You see, the county sets the terms of their employment and benefits. So far, the county is willing to set the pay scale at only minimum wage. Meanwhile, local fast-food restaurants are advertising jobs for $1 over minimum wage. This leaves care workers, and me as well, wondering why our county representatives don’t value them enough to pay a decent wage.

There is currently a shortage of care workers, partially due to better paying jobs being available. Additionally, it can be demanding work, caring for another’s body and soul. My recent experience as a volunteer for Friendly Visitors attests to this shortage.

A woman I visit has been without an IHSS care worker for over two months.
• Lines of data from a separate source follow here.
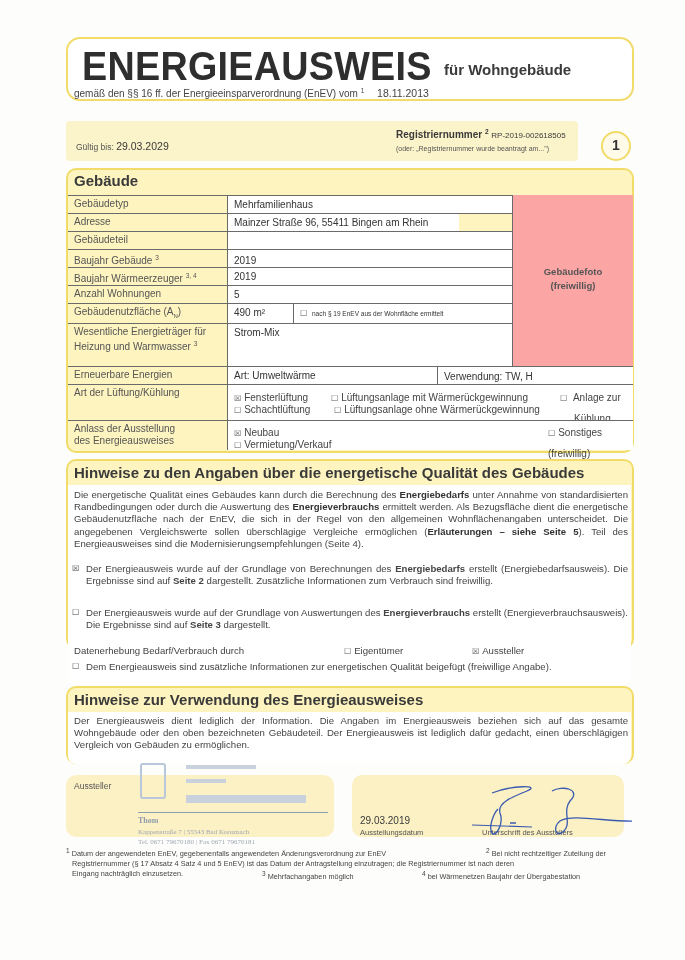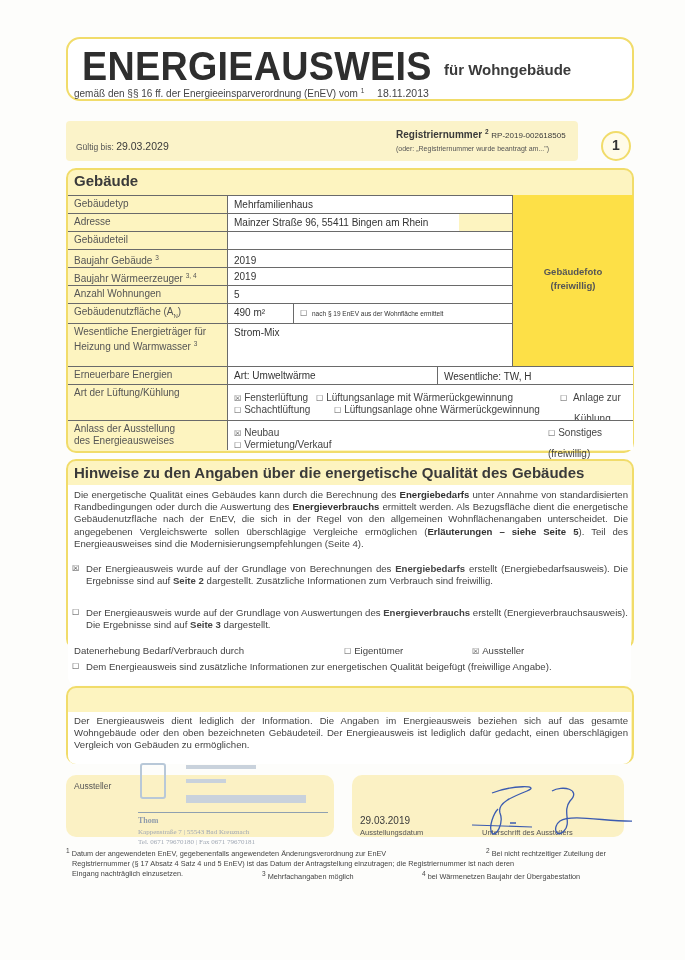"Gebäudefoto" .photo-cell { background: #fde047 -> #fca5a5 }
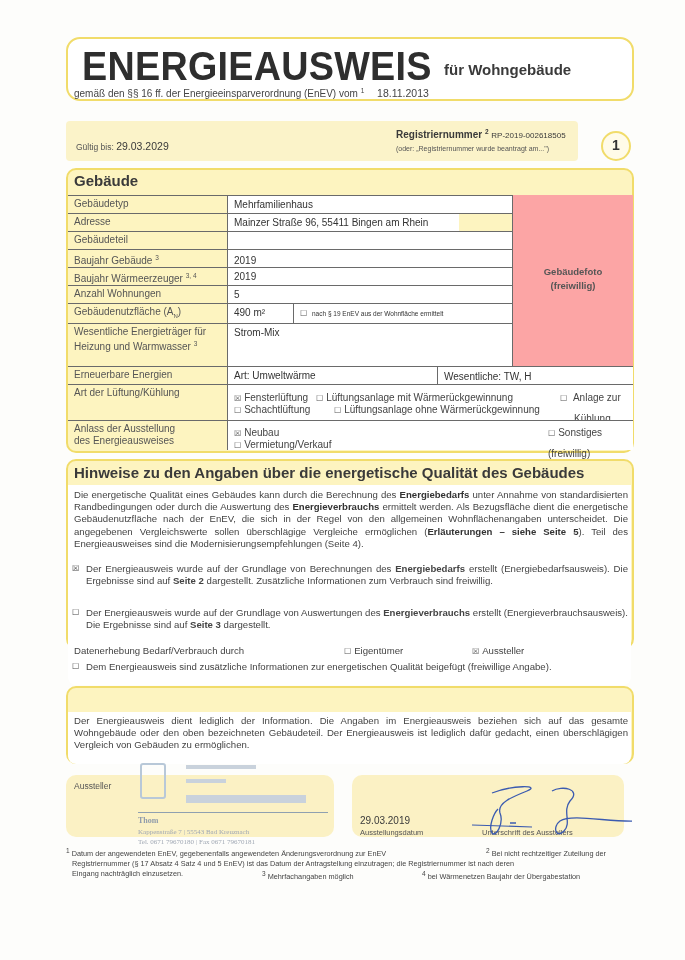"Wesentliche: TW, H" span.val { text: Wesentliche -> Verwendung }
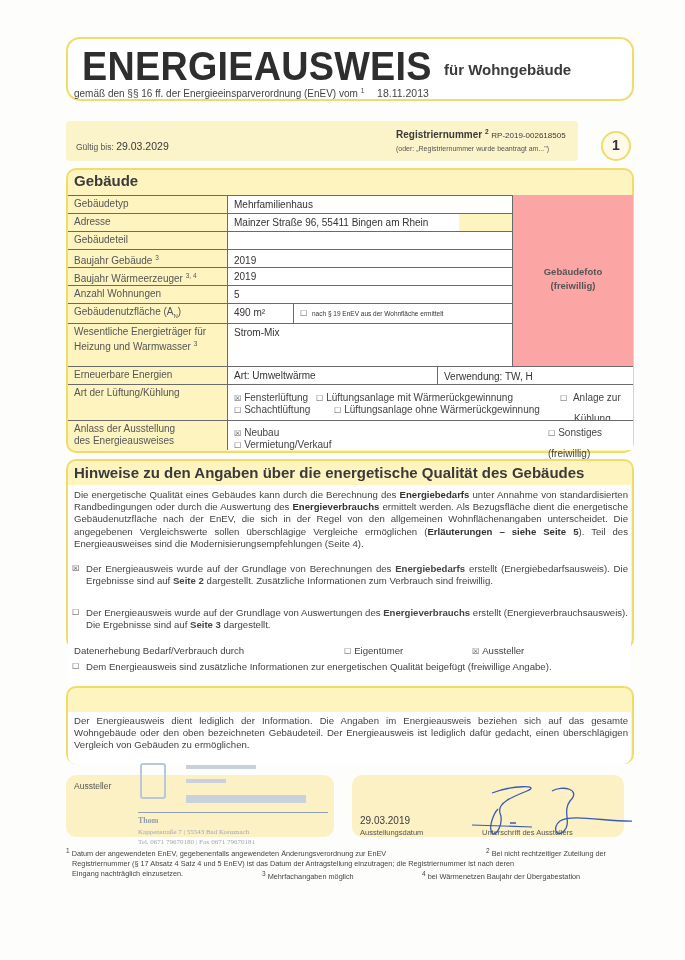"☐ Lüftungsanlage mit Wärmerückgewinnung" span.opt { left: 248px -> 263px }
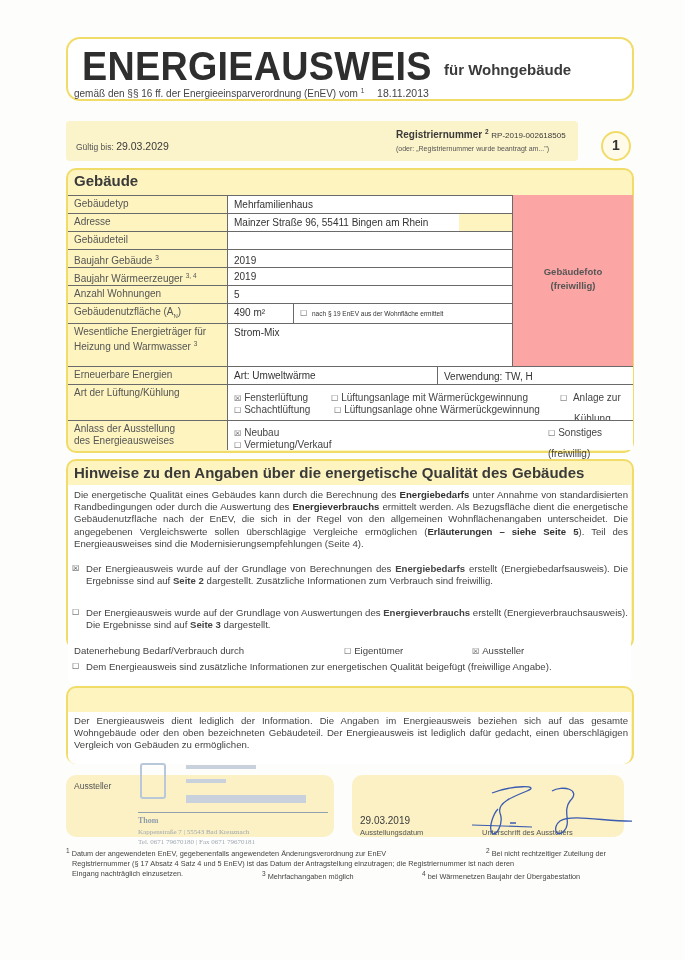"Hinweise zur Verwendung des" div.section-title { html: none -> <div>Hinweise zur Verwendung des Energieausweises</div> }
I have worked through the county Social Services division to obtain referrals to potential care workers. In calling potential IHSS care workers, six so far, I find them either fully booked or they simply do not return my call. In the meantime, I have increased my volunteer hours to keep her showered and basic needs attended to. I am quite sure that better pay would attract more workers to this profession.

What motivation does our Board of Supervisors have to negotiate a contract with IHSS workers to pay them more than minimum wage?

One: Pursue economic development. IHSS workers are the largest block of workers in Lake County, with 1,800 people working in the profession. This care program is funded mostly through federal and state dollars. It costs Lake County 16 cents on the dollar. That means a one dollar raise brings 84 cents from federal or state sources to circulate in our economy here. Research shows that when low wage workers get a raise, they spend most of that money, thus fueling the local economy.

Two: Alleviate poverty. Lake County has the distinction of consistently ranking either last or next to last in household median income. That means we are the poorest or second poorest county out of 58 counties in California. Our county representatives have the power to elevate household income by providing a better wage to their largest block of workers.

Three: Demonstrate compassion. Lake County has another unfortunate distinction; we consistently rank either last or next to last in health outcomes. While the reasons for this are many, the fact remains that we have a very large population who experience the conditions of aging prematurely. U.S. Census data shows that 13.4% of our population is disabled and 23.1% are over 65, compared to 8.6% and 16.5% nationally, respectively. That means Lake County has a greater need for workers who care for the aged and disabled.

Several years ago our supervisors held community visioning sessions. That resulted in a Vision 2028 document. One stated goal is: “Consider and promote the well-being and economic resilience of every Lake County resident.”

Our supervisors need to stand behind their words.

Susan Cameron lives in Hidden Valley Lake, California.